* **Activity**
Having found the line containing "[151,145,174,154] app, ->" in the data below, reproduce that line and each one after it to the end, exactly, and include nothing else.

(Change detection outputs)

◆ ◆ ◆

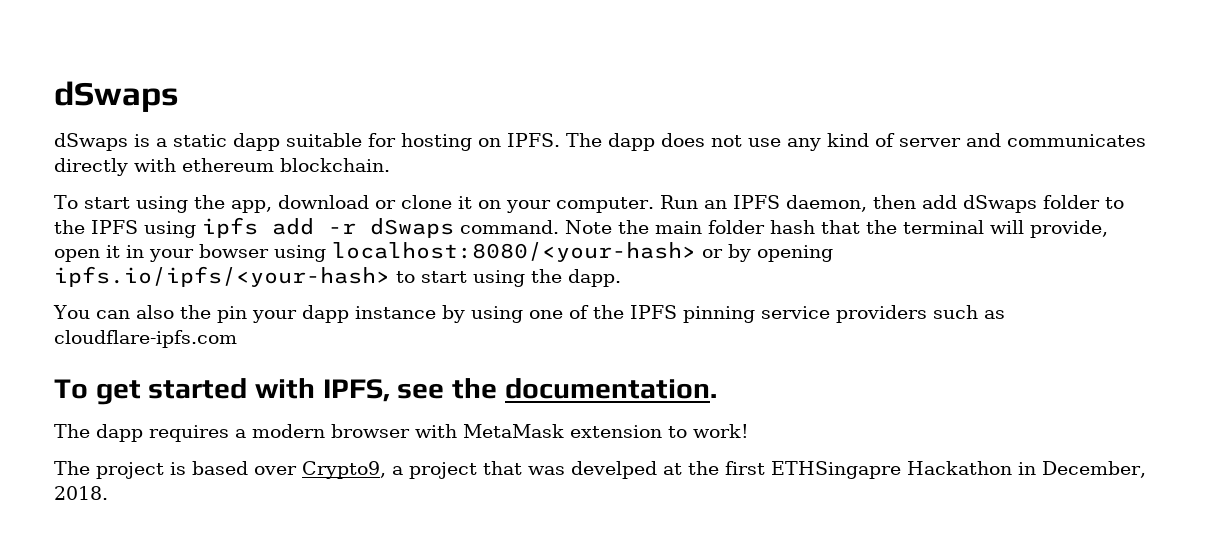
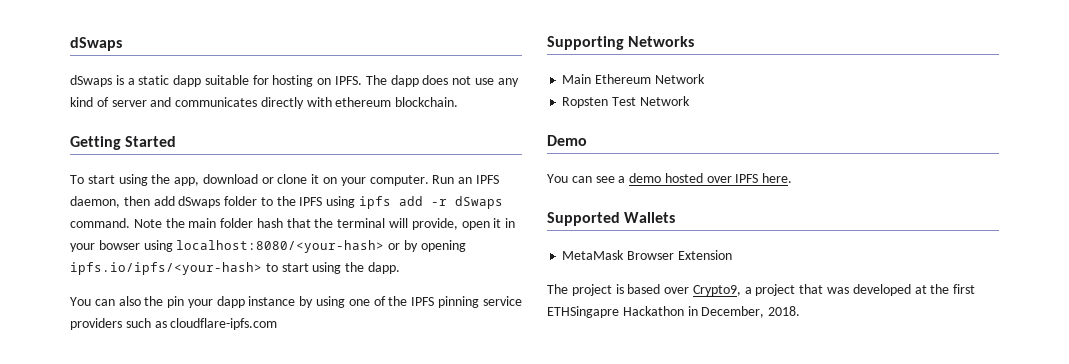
(390, 165) none -> [70,136,177,150] // Getting Started
[54,378,717,405] [54,424,749,442] To get started with IPFS, see the documentation. // The dapp requires a modern browser with MetaMask extension to work! -> [547,36,695,50] [562,74,705,84] [562,96,690,108] [547,135,587,146] [547,173,793,183] [547,212,676,226] [562,250,732,260] Supporting Networks // Main Ethereum Network // Ropsten Test Network // Demo // You can see a demo hosted over IPFS here. // Supported Wallets // MetaMask Browser Extension
[571,461,657,479] develped -> [852,284,911,296] developed

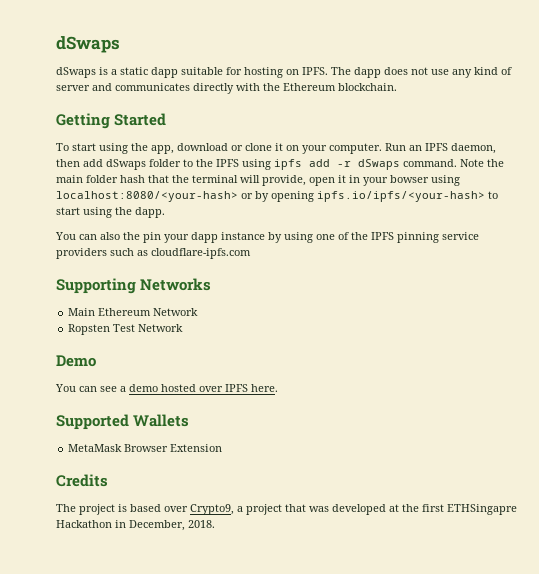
[335,97,392,107] ethereum -> [263,83,336,91] the Ethereum
(732, 255) none -> [56,474,108,487] // Credits

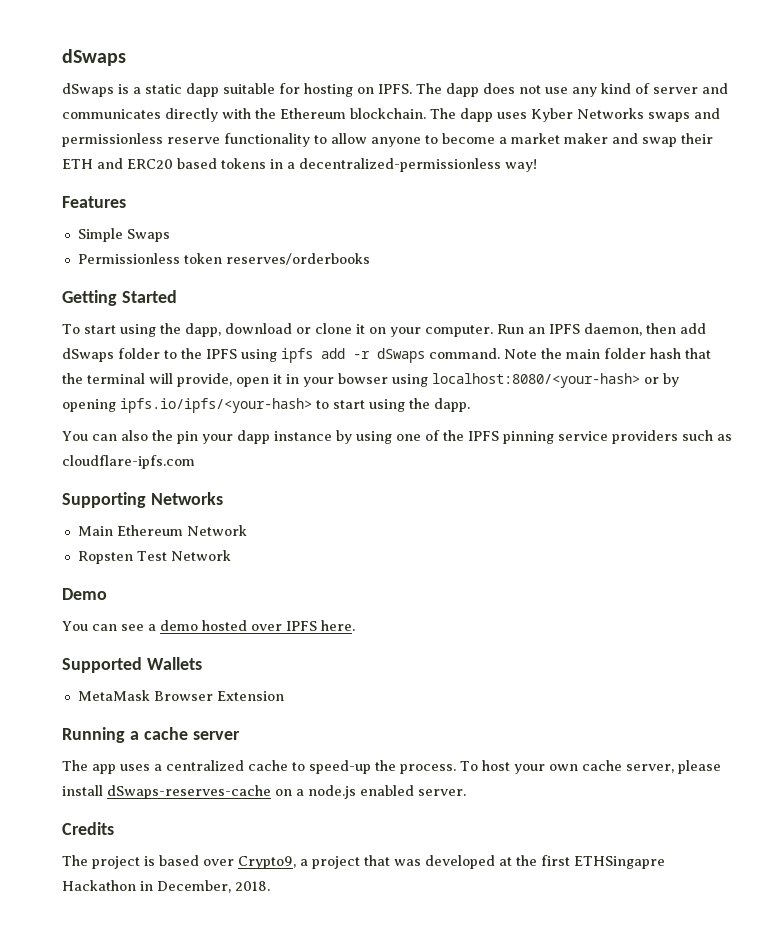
(397, 87) none -> [430,108,720,122] [62,133,713,147] [62,158,537,172] [62,196,126,208] [77,228,170,242] [77,253,370,265] The dapp uses Kyber Networks swaps and permissionless reserve functionality to allow anyone to become a market maker and swap their ETH and ERC20 based tokens in a decentralized-permissionless way! // Features // Simple Swaps // Permissionless token reserves/orderbooks
[151,145,174,154] app, -> [184,323,221,337] dapp,
(223, 448) none -> [62,727,240,743] [62,760,721,774] [62,785,466,799] // Running a cache server // The app uses a centralized cache to speed-up the process. To host your own cache server, please install dSwaps-reserves-cache on a node.js enabled server.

◆ ◆ ◆

* **Task response**
[151,145,174,154] app, -> [184,323,221,337] dapp,
(223, 448) none -> [62,727,240,743] [62,760,721,774] [62,785,466,799] // Running a cache server // The app uses a centralized cache to speed-up the process. To host your own cache server, please install dSwaps-reserves-cache on a node.js enabled server.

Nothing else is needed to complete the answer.